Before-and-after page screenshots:
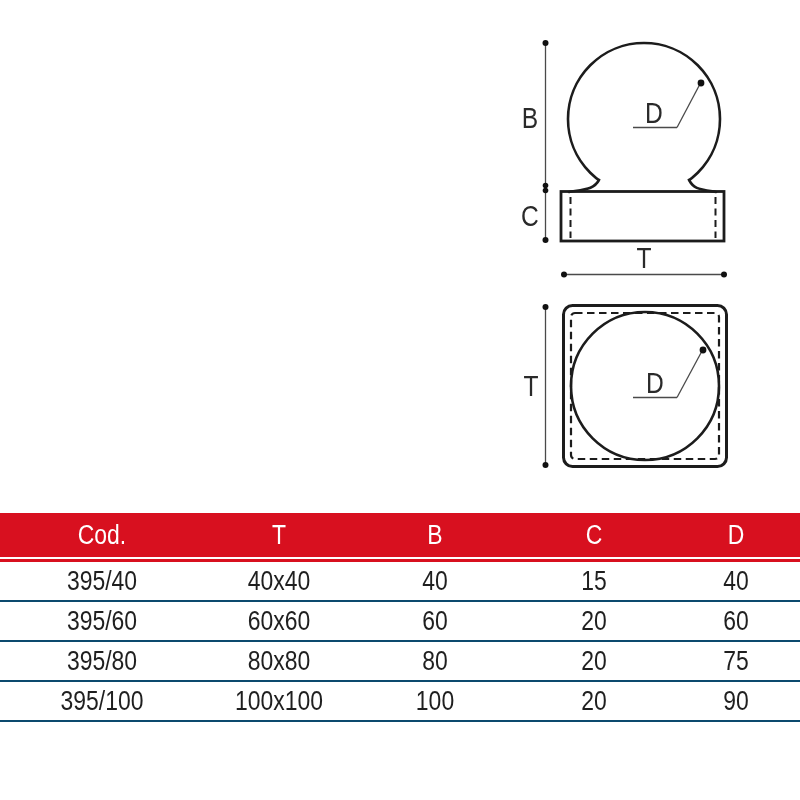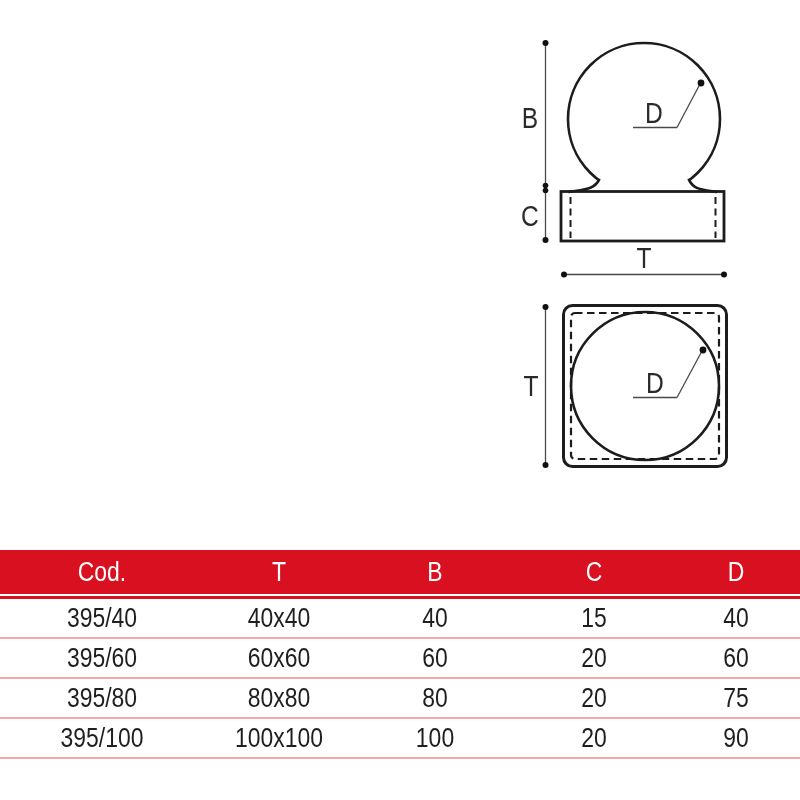--- a/index.html
+++ b/index.html
@@ -8,7 +8,7 @@
   svg text{font-family:"Liberation Sans", sans-serif;}
 
   
-  .spec-table{position:absolute;left:0;top:513px;width:800px;margin-top:37px;}
+  .spec-table{position:absolute;left:0;top:513px;width:800px;}
   .thead{display:grid;grid-template-columns:204px 150px 162px 156px 128px;
          height:44px;background:var(--red,#d8101f);}
   .hcell{color:#fff;font-size:27px;line-height:44px;text-align:center;

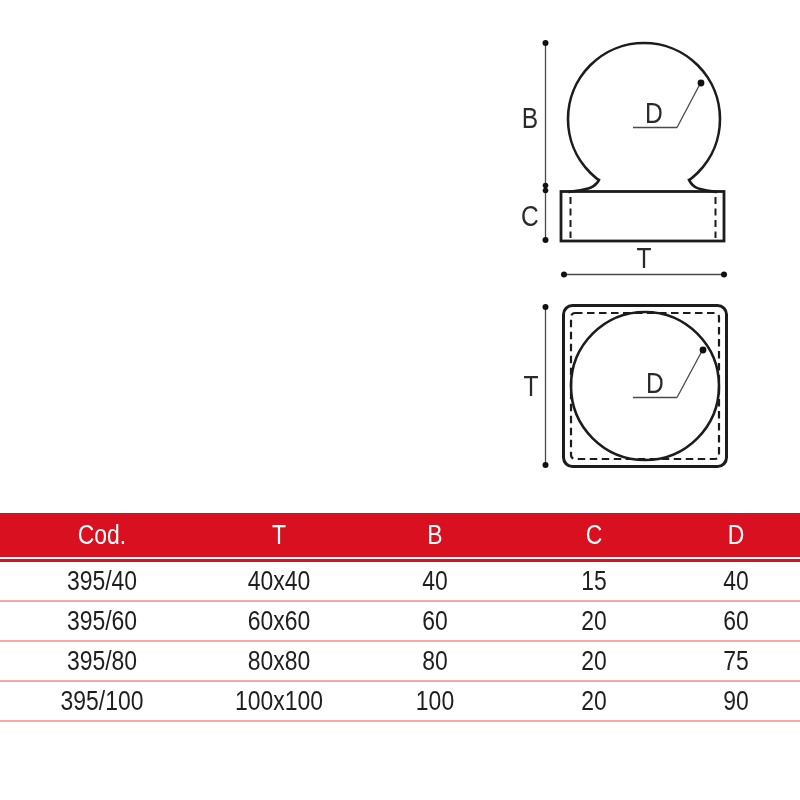--- a/index.html
+++ b/index.html
@@ -16,7 +16,7 @@
   .red-rule{height:3px;background:var(--red,#d8101f);margin-top:2px;}
   .tbody{width:800px;}
   .trow{display:grid;grid-template-columns:204px 150px 162px 156px 128px;
-        height:38px;border-bottom:2px solid #fca5a5;}
+        height:38px;border-bottom:2px solid #0c4a6e;}
   .dcell{color:#1f1f1f;font-size:27px;line-height:38px;text-align:center;
          transform:scaleX(.85);}
 </style>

* TASK REQUIREMENTS: Please copy the records above word for word, omitting every picture.

* FINISHED EXERCISE:
--- a/index.html
+++ b/index.html
@@ -8,7 +8,7 @@
   svg text{font-family:"Liberation Sans", sans-serif;}
 
   
-  .spec-table{position:absolute;left:0;top:513px;width:800px;margin-top:37px;}
+  .spec-table{position:absolute;left:0;top:513px;width:800px;}
   .thead{display:grid;grid-template-columns:204px 150px 162px 156px 128px;
          height:44px;background:var(--red,#d8101f);}
   .hcell{color:#fff;font-size:27px;line-height:44px;text-align:center;

--- a/index.html
+++ b/index.html
@@ -16,7 +16,7 @@
   .red-rule{height:3px;background:var(--red,#d8101f);margin-top:2px;}
   .tbody{width:800px;}
   .trow{display:grid;grid-template-columns:204px 150px 162px 156px 128px;
-        height:38px;border-bottom:2px solid #fca5a5;}
+        height:38px;border-bottom:2px solid #0c4a6e;}
   .dcell{color:#1f1f1f;font-size:27px;line-height:38px;text-align:center;
          transform:scaleX(.85);}
 </style>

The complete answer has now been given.